With the ongoing tumult in Ukraine, major news outlets are reaching out to a group of historians who were once media darlings but have received considerably less attention in subsequent years: historians of Russia and the Cold War.

John Lewis Gaddis, widely considered to be the dean of Cold War historians, Robert A. Lovett Professor of Military and Naval History at Yale University, the Pulitzer Prize-winning author of George F. Kennan: An American Life, and an unofficial advisor to the Bush administration during Ukraine’s Orange Revolution in 2005, was quoted in a front-page story in Tuesday’s New York Times about President Obama’s handling of the Ukrainian crisis, telling the newspaper that the cautious statements coming from the White House are reflective of the administration’s broader ‘broader “policy of restraint”’ when it comes to dealing with overseas crises.

The author of the story, Peter Baker, also quoted Professor Gaddis extensively in his 2013 book Days of Fire: Bush and Cheney in the White House.

On the other end of the political spectrum, The Nation contributing editor and New York University Russian studies professor Stephen Cohen has been actively calling for more active U.S. involvement in promoting “a stable and united Ukraine, at peace with itself and not trapped in an either or proposition between Russia and Europe.” Cohen warned that absent such efforts, Ukraine could splinter between the country’s pro-European West  and a pro-Russian East.

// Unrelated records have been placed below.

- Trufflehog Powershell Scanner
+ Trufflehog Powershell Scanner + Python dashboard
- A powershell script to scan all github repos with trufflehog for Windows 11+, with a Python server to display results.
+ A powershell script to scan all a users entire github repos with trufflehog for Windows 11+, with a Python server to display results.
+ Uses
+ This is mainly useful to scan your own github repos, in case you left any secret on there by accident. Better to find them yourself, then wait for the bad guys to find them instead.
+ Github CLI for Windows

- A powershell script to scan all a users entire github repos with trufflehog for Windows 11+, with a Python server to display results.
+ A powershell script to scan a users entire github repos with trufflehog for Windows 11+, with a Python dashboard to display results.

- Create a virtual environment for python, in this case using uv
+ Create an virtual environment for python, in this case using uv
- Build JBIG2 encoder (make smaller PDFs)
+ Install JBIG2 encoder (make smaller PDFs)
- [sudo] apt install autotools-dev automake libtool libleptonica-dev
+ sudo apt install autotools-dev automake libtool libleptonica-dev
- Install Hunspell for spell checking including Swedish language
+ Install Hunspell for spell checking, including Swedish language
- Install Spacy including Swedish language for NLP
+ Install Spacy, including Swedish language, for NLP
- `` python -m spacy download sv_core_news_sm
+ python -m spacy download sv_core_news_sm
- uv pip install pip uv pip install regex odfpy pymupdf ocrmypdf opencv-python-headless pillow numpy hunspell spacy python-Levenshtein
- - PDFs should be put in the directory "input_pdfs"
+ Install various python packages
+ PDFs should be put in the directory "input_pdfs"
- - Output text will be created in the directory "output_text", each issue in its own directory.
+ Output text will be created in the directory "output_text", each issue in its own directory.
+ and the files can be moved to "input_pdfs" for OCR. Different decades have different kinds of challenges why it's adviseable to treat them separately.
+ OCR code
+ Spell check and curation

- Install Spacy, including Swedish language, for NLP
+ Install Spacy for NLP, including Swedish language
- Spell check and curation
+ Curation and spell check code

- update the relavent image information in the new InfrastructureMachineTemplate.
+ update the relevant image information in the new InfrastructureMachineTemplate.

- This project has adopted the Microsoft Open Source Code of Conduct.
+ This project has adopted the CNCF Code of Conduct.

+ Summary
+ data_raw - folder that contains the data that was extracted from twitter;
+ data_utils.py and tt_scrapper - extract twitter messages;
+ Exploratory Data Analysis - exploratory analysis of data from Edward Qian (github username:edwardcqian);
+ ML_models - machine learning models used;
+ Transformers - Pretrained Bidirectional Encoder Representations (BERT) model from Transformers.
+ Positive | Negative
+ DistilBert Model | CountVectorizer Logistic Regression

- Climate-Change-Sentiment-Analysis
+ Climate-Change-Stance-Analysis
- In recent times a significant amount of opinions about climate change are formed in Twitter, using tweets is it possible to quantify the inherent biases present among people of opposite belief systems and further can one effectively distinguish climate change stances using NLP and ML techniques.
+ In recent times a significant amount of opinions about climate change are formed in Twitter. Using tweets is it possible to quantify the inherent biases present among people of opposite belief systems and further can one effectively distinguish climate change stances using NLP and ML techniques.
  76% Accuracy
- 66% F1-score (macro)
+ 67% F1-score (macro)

Even pre-Cold War historians are getting involved in commentary and analysis. Timothy Snyder, also a professor at Yale University and author of the 2010 book Bloodlands: Europe Between Hitler and Stalin, wrote a detailed analysis for the New York Review of Books of the Euromaidan protesters in Kiev, defending the majority of protesters from Russian accusations of neo-fascism and critically examining Moscow’s Eurasian Union project.

One thing is certain: as infighting continues in Kiev and the possibility of a Ukrainian split lingers, the demand for topical experts will continue unabated.